So I might be mistaken, but I've tried by best, and this is my current best solution to the problem of evil and suffering. I started writing because I know I could theorize about it forever, but now is the time for action, and you can't really wait when you know that there are people doomed to live lives of intense suffering and their loved ones can do very little to support them. I have focused on people who are deviants, and in some more blog posts I'm going to focus on euthanasia. It's related. It's all connected, and it's all coming together now. If you're someone who wants to live in a better society, which is what I desire, then you can play a role by doing what you can, and educating yourself about such topics.
Signing off now, until we meet next time.

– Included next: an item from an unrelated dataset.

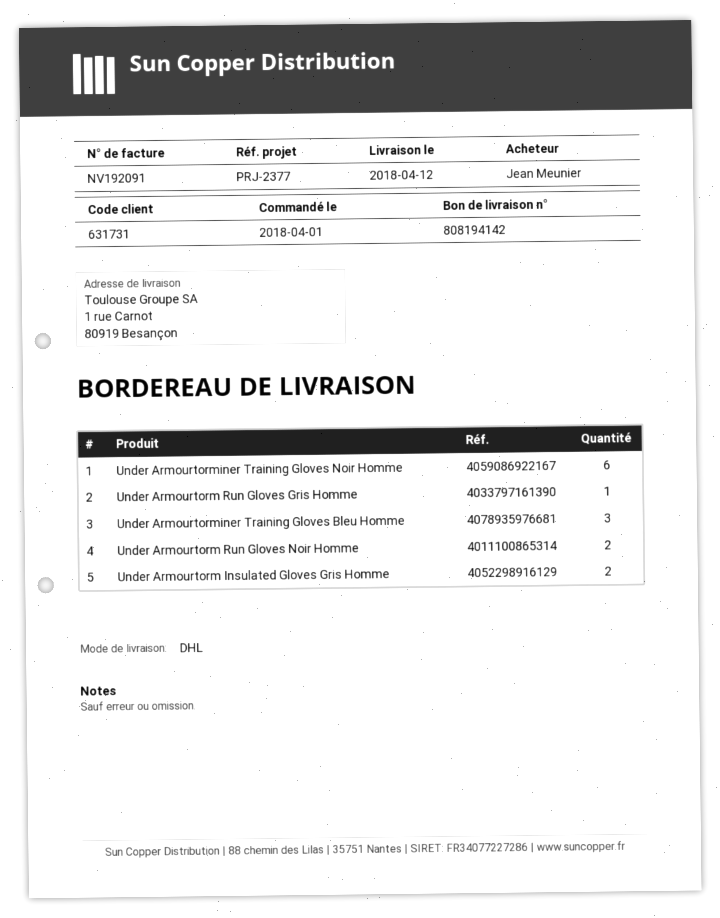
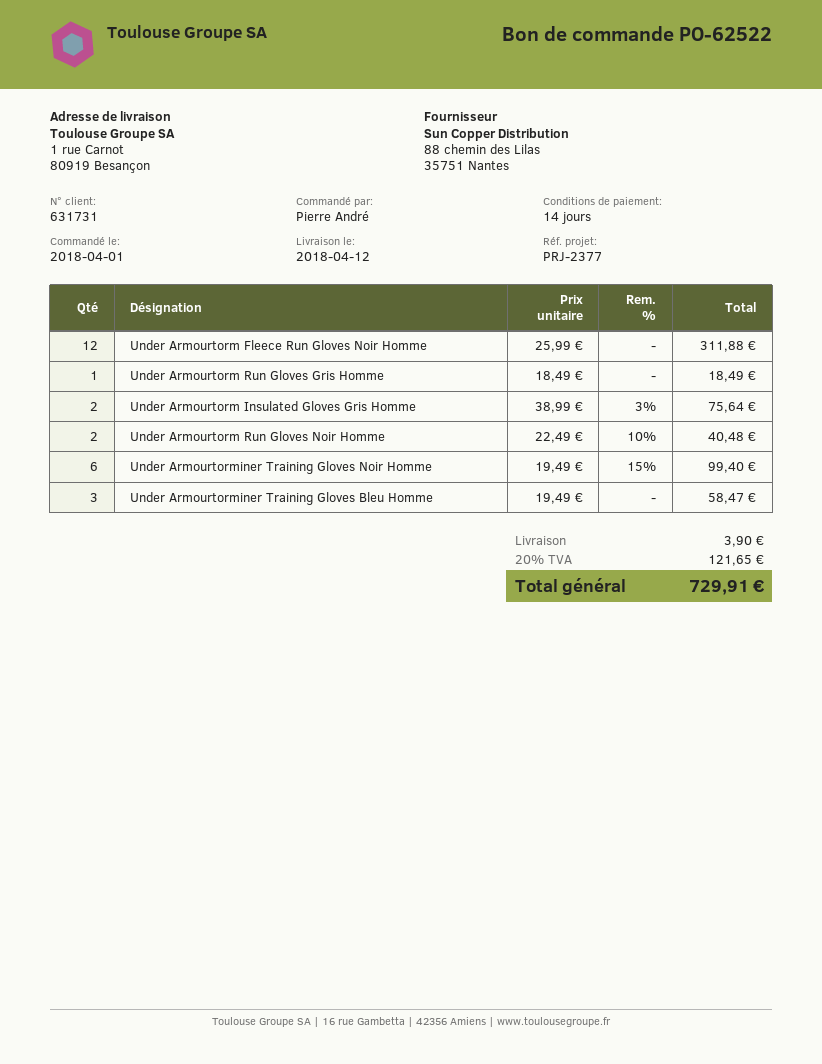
ordered by: Jean Meunier -> Pierre André
Under Armourtorm Fleece Run Gloves Noir Homme: none -> 12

Update: As I have explained in other posts, I used to care too much about what others think, to the extent that I never voiced my opinions, but recently I realized that I have some traits and a worldview that makes me unique in a way such that I feel responsible for sharing my worldview with others even though I'm extremely introverted by nature and have good reasons to not care about anything or anyone, including the state of society and less fortunate beings suffering. But I do, and so before proceeding with the main content of the edit, here's a collection of some unconventional or unpopular ideas or beliefs that I talk about in this and other posts, in no particular order and also non-exhaustive because I'm just writing what comes to my mind. Some I have talked about in other posts, some not yet but saved as drafts because I'm still developing them, and there's a third category too that I'll just explain. If you wish to skip this summary, search for the next occurrence of the word "intimidated" and start reading from the paragraph. First, some ideas I explain in my posts:
No one is evil, only their actions are, and everyone deserves to be loved, without exception; we need more kindness compassion and empathy in society, and focus on early detection, prevention and rehabilitation rather than punishment; there are no absolute morals, values, time, reality because all of them are social or neuroscientific constructs, and you can want them all to be anything you are inclined to want them to be, if you have the necessary logical and linguistic skills, knowledge and power; it's your moral responsibility to help people who are less fortunate than you and suffer due to accident of birth or random chance, and all the time that you spend not trying to help them makes you responsible for the suffering you could have prevented if you did (this is a more radical extension of Singer's ideas to time; and I know just now I said morals are subjective but if you read my posts you'd realize I have explained why I think so and I'm not being irrational and there's no inconsistency with my belief systems I can perceive); we need to eradicate all suffering in all it's forms for all possibly sentient beings, including relative disadvantage and flaws in social systems (not going into the diversity and pareto principle issue here); we must not conform to the prevalent code of ethics and societal norms if it goes against your inclinations and predispositions determined by your early environment and genes~ that's all that comes to my mind right now, but for the last one-
(I do realize the implications of what I'm saying, and I have good reasons to think it's going to be better for society and human civilization in the long term; by helping everyone live according to their inclinations, we could create an overall happier society, and for the unethical part, I have some interesting ideas to help them such that no one is harmed and the outcome is net-positive for everyone involved, desirable for everyone. We can help them and also prevent people from suffering, and I explain this in my other posts, so please don't jump to stupid conclusions like I'm saying murder is okay and torturing neurodivergent people is good or anything, because I'd like you to keep in mind that I'm at least intelligent enough to not be so dumb to believe in such ideas and then also talk publicly about them, and everything that intuitively comes to your mind also probably came to my mind too, and I have probably already taken it into account while formulating my theories and publishing them in a public post, so please think deeply before reacting on your impulsive thoughts and intuition, and think before you act.)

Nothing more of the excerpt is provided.